Has anything been bothering you lately?

I borrow this from Thom Dick, who suggested instead “Have you been upset about anything lately?” This is good, but to my ear leans more toward psychological troubles — very legitimate, but perhaps not what you’re after.

The patient has chest pain. Okay. Abdominal pain. Difficulty breathing. Clicky elbow. Can’t pee. So you assess their complaint from every angle, real and metaphoric, and you see what there is to see about it. But what’s the context? Is this the final stage of a grab-bag of other problems? Before it was abdominal pain, was there nausea and discomfort? Have the past few days produced a gradually increasing malaise? Is that onset truly sudden, or were there precursors?

Forget all that. Did your cat just get run over? Is your insurance refusing your reimbursements? Did your medication run out last week and you haven’t been able to afford to refill it? Are you living on ramen noodles and water?

Has anything else been bothering you? We can’t list every malady, but this question encompasses them all, and it can reveal entire storylines you wouldn’t have learned without an open-ended query. Patients have a habit of not mentioning anything that doesn’t seem directly related to their chief complaint, but those blips can make or break a clinical picture. I never call a history complete without asking it once.

 

How can I help?

Patients have a lot of complaints. Sometimes it’s the very reason they called you. Sometimes it’s just a complaint. They’re sick. Stuff hurts. Feels bad. Has problems.

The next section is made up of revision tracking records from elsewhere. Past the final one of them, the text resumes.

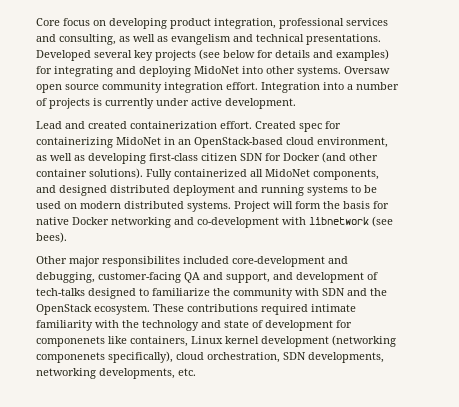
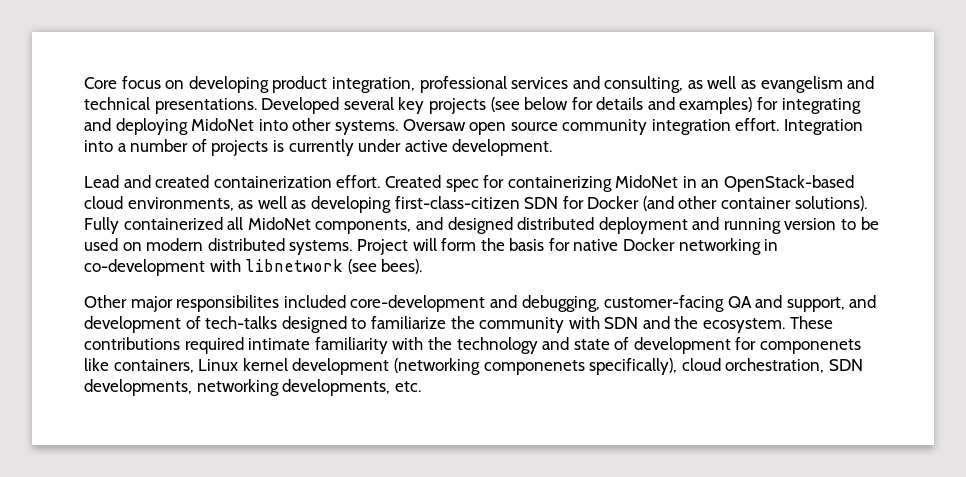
[317,137,388,148] environment, -> [127,197,234,211] environments,
[149,153,237,161] first-class citizen -> [394,196,520,209] first-class-citizen
[307,185,348,196] systems -> [784,218,837,230] version
[174,217,194,225] and -> [764,239,779,251] in
[36,304,92,315] OpenStack -> (699, 322) none

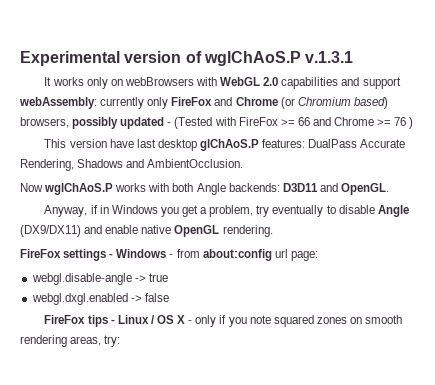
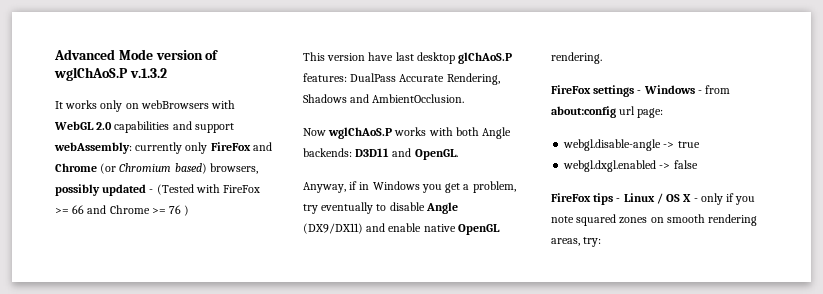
[20,51,120,66] Experimental -> [54,49,153,60] Advanced Mode
[305,51,354,63] v.1.3.1 -> [129,68,167,78] v.1.3.2

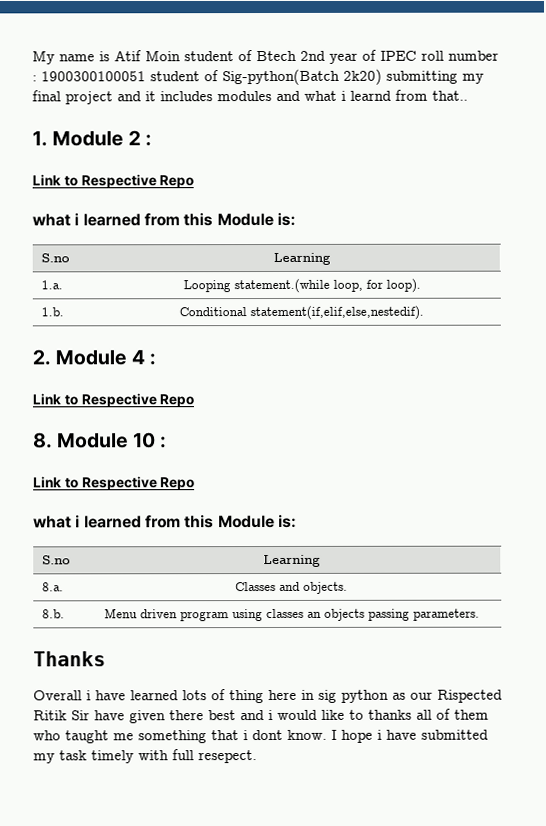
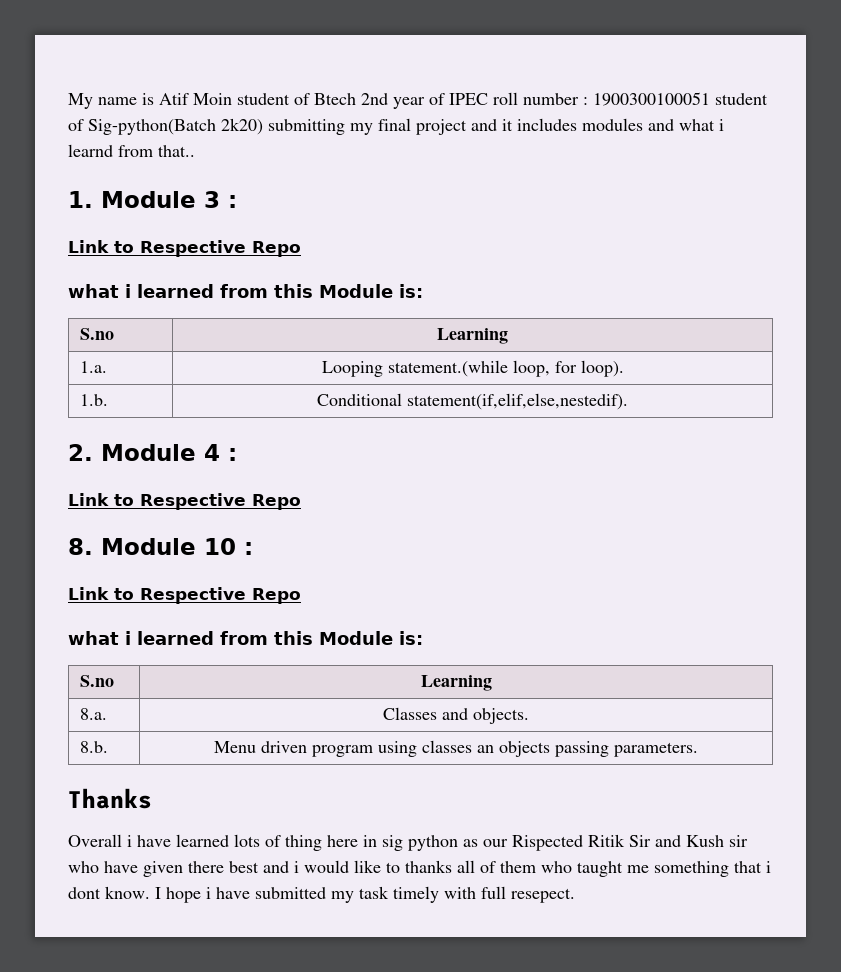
[127,130,141,146] 2 -> [204,191,220,208] 3
(90, 715) none -> [655,835,748,847] [68,861,99,873] and Kush sir who

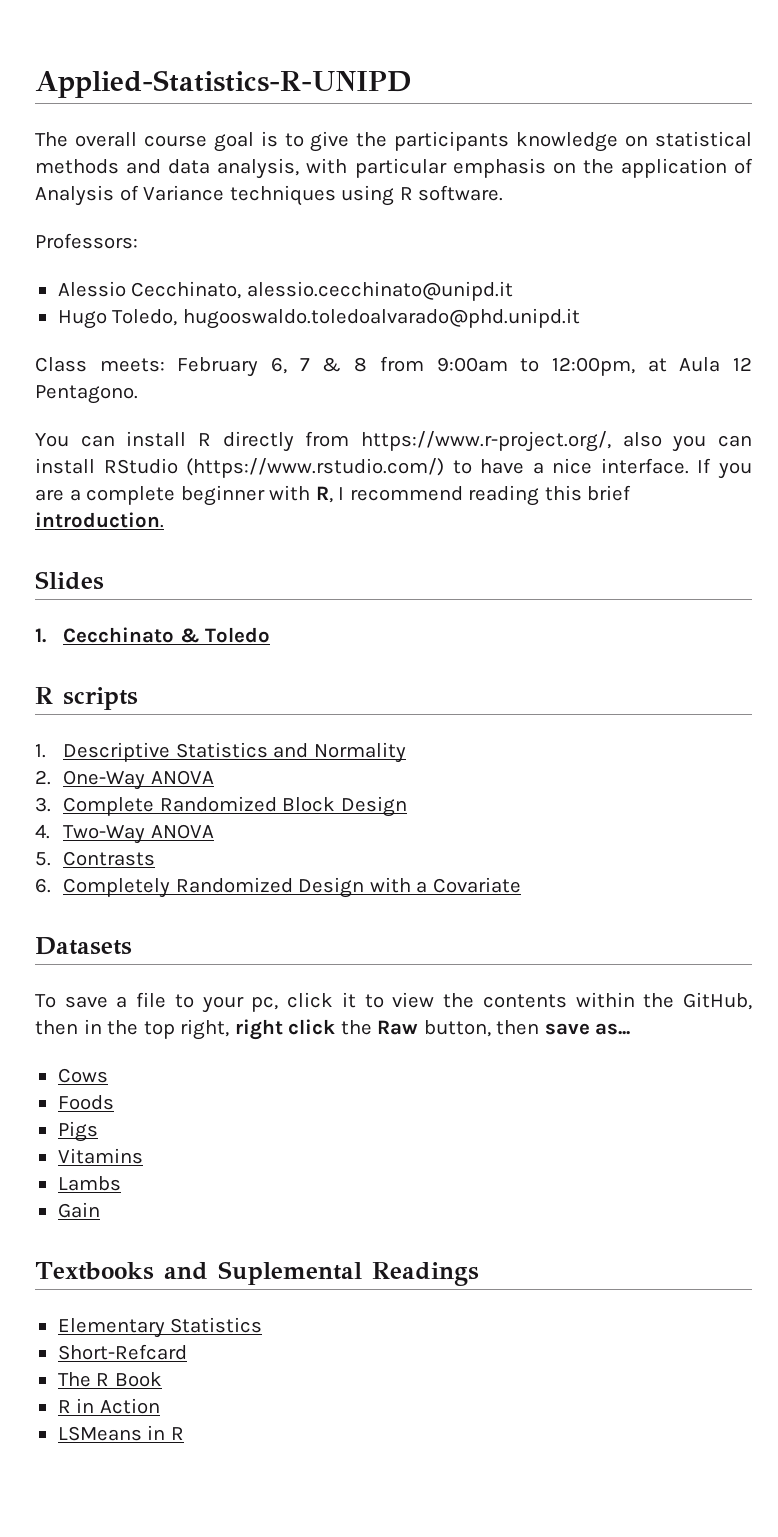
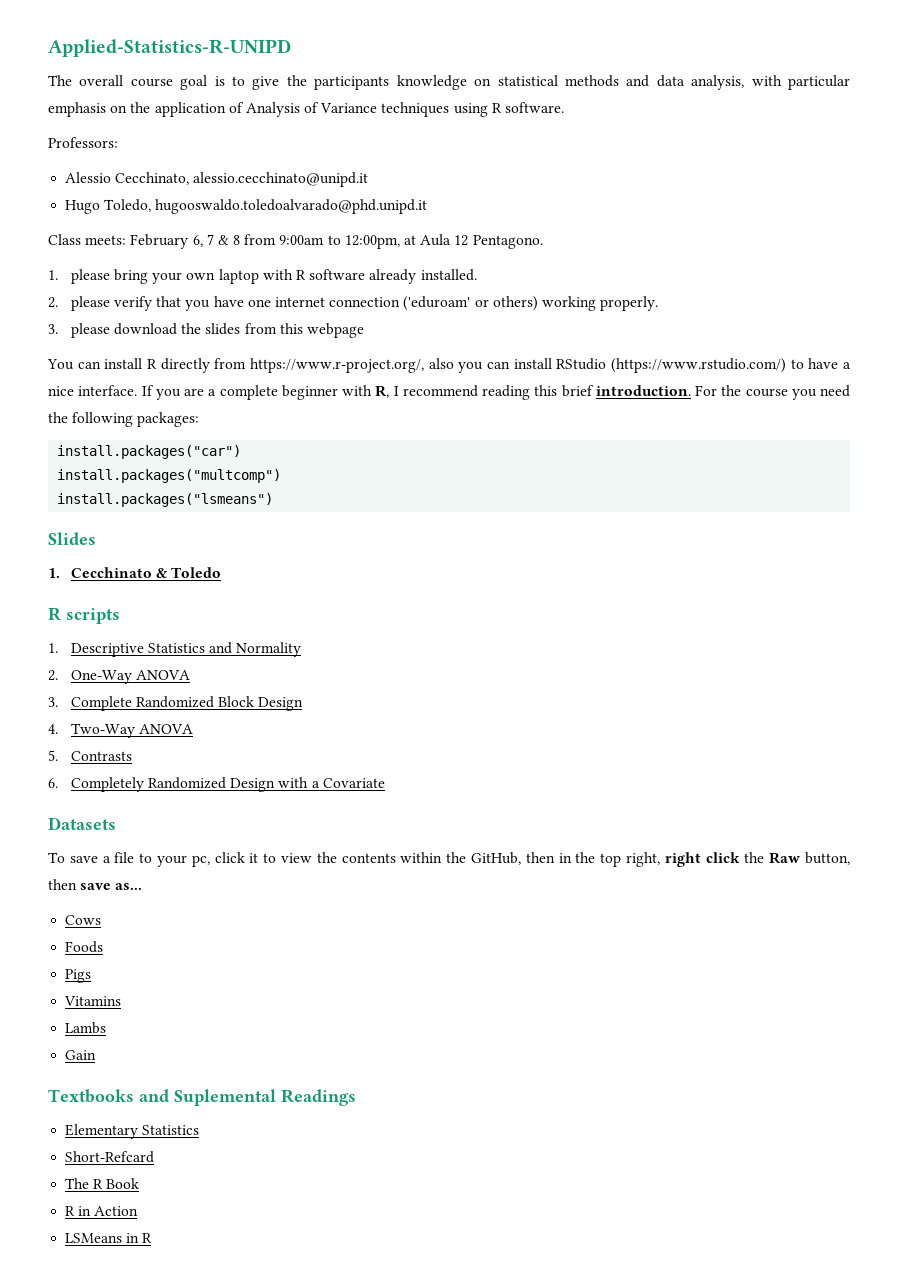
(138, 394) none -> [48,269,477,284] [48,296,659,311] [48,323,365,338] // 1. please bring your own laptop with R software already installed. // 2. please verify that you have one internet connection ('eduroam' or others) working properly. // 3. please download the slides from this webpage
(164, 520) none -> [695,385,850,400] [48,412,200,427] [57,445,242,459] [57,469,282,483] [57,493,274,507] For the course you need the following packages: // install.packages("car") // install.packages("multcomp") // install.packages("lsmeans")

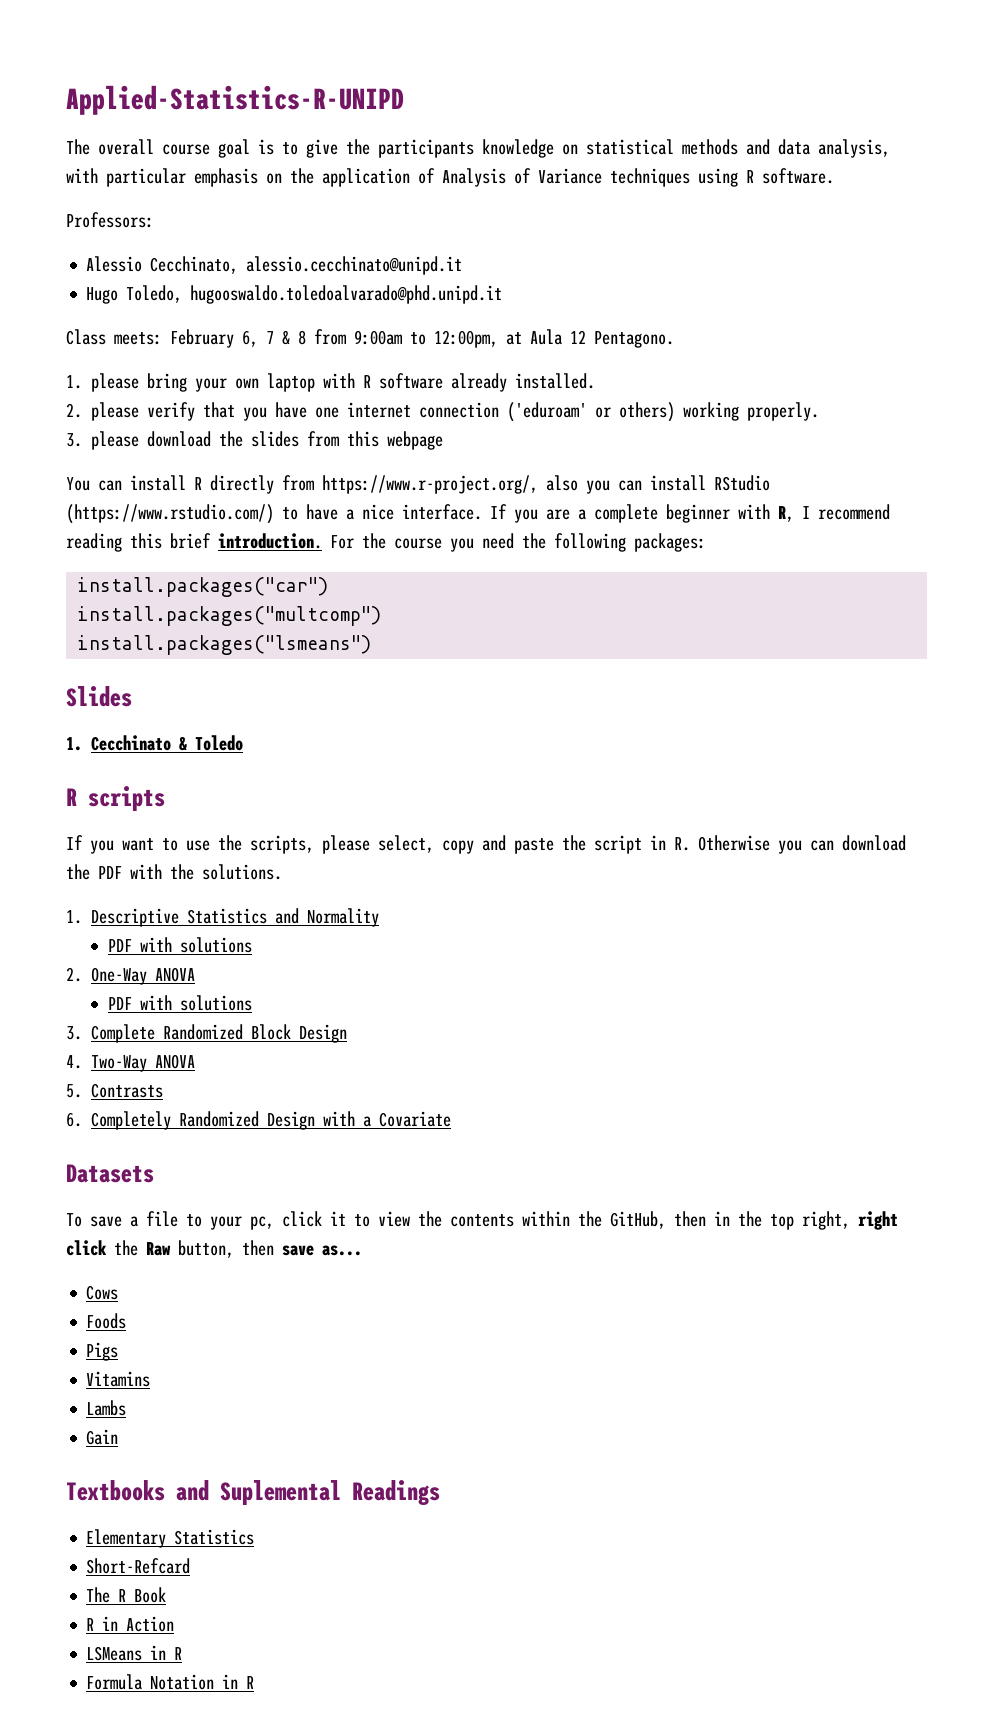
(120, 616) none -> [66,835,906,854] [66,864,282,880] // If you want to use the scripts, please select, copy and paste the script in R. Otherwise you can download the PDF with the solutions.
(302, 649) none -> [108,937,253,953] // PDF with solutions
(191, 675) none -> [108,995,253,1011] // PDF with solutions
(153, 1238) none -> [86,1674,255,1690] // Formula Notation in R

They may share these complaints with you. And you may be able to help. Chest pain, you say? Why, I have just the morphine for that!

The trouble is, sometimes we’re not sure if we can help. Or it doesn’t seem like we can. Chest pain’s one thing. But what can you do when they complain of feeling “awful”? What about an uncomfortable stretcher — sure, let me just grab the plush memory foam? Heck, on my BLS truck, we don’t even have the morphine. We’re not magicians here.

But if you’re drawing a blank, try the wild card: ask!

Hey, sorry you’re having problems. How can I help? Often they have a solution. They’ve dealt with their problems for longer than you have. Next time, maybe you’ll have that answer on tap. But you don’t have to know all the answers; you just have to be able to ask. Funny thing, too; even when you really can’t do anything, they’re glad you cared enough to try. Sure is better than just sitting there trying to ignore their whining.

How can I help? Hey — isn’t that our whole business? They give us textbooks on how we can help. But sometimes helping’s easier than a CPAP or a trauma alert. Sometimes we can cheat, because the answer’s up for grabs. You just gotta ask.